_Exercise prompt_: Once the line holding "[112,231,352,251] 钱包私钥：做市商账户私钥 ->" is found in the listing below, write it out and each later line exactly, up to and including the one holding "[252,869,292,889] 私钥 -> [239,639,276,657] 地址".

_Dataset extract_:
•••••

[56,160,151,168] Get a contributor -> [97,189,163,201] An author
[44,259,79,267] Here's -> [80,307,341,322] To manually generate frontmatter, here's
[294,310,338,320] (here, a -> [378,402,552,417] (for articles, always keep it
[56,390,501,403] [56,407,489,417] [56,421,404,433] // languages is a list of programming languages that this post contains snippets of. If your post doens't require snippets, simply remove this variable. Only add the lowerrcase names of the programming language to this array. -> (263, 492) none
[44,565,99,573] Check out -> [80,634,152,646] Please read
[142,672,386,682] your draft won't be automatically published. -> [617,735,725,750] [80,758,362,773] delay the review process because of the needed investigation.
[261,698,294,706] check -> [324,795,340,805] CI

•••••

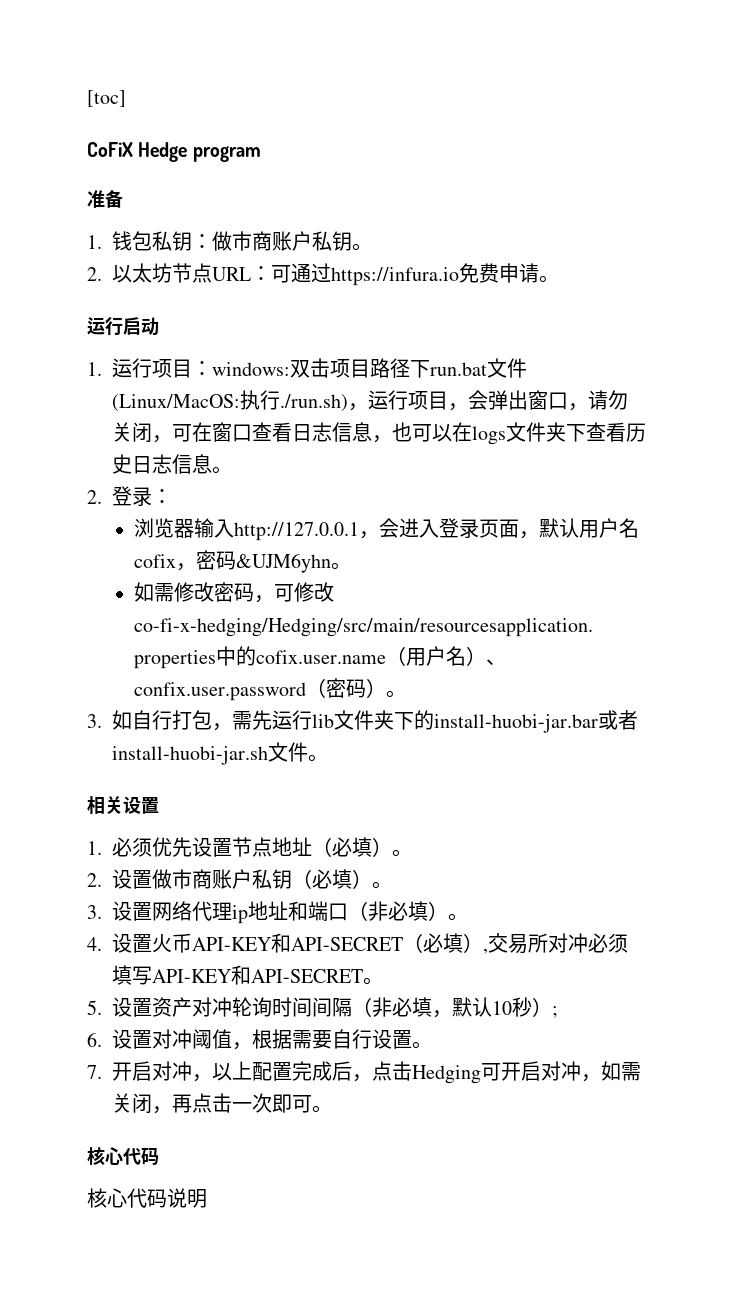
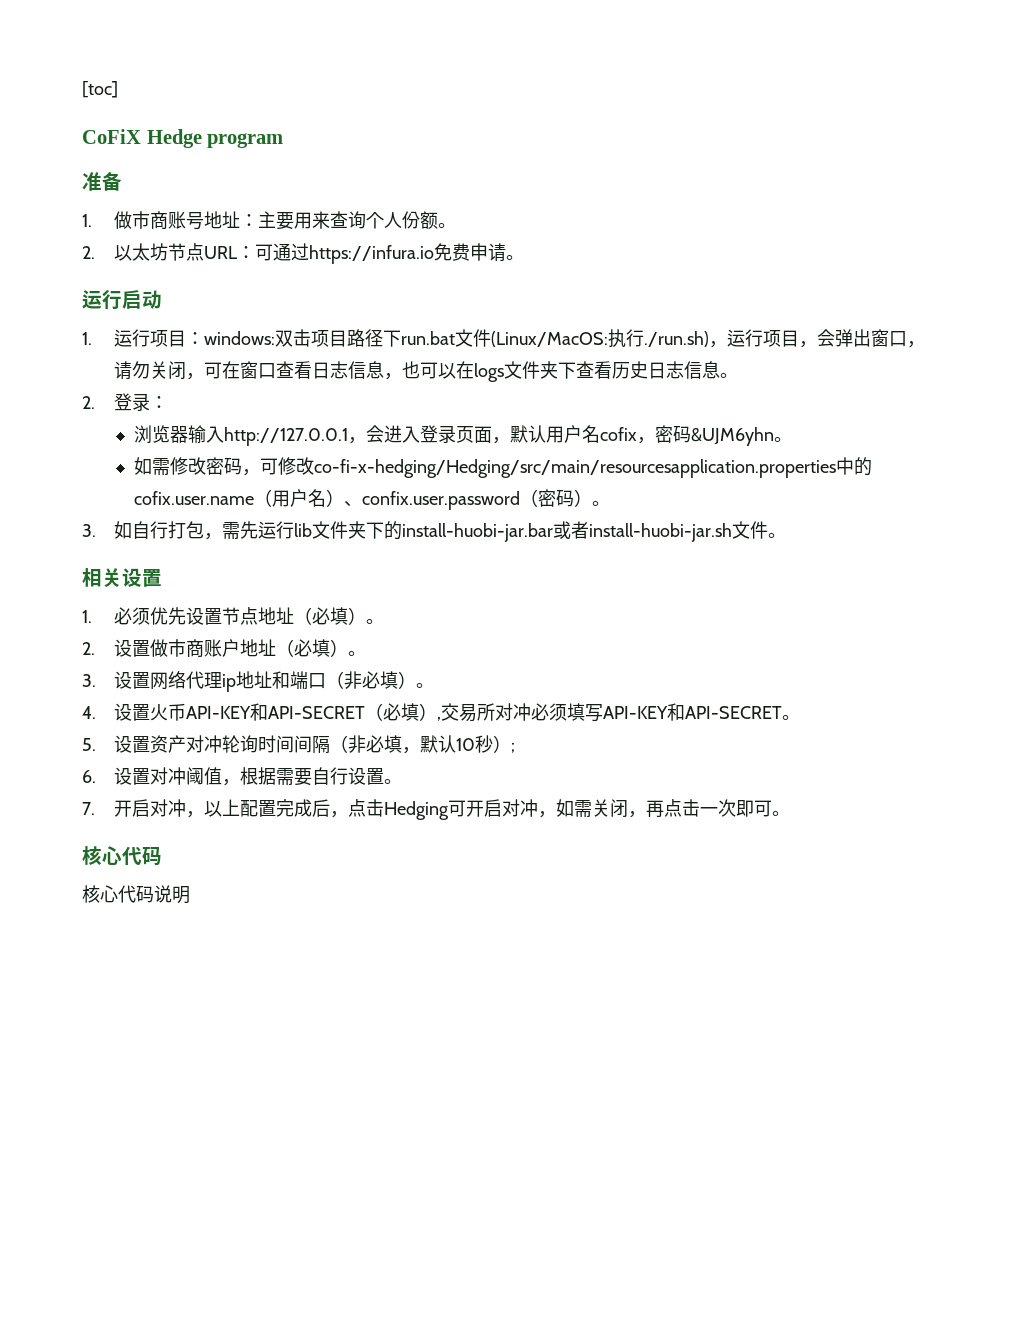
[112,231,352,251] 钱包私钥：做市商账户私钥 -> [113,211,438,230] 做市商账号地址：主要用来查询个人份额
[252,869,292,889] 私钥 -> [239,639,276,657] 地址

•••••

_Answer to this exercise_:
[112,231,352,251] 钱包私钥：做市商账户私钥 -> [113,211,438,230] 做市商账号地址：主要用来查询个人份额
[252,869,292,889] 私钥 -> [239,639,276,657] 地址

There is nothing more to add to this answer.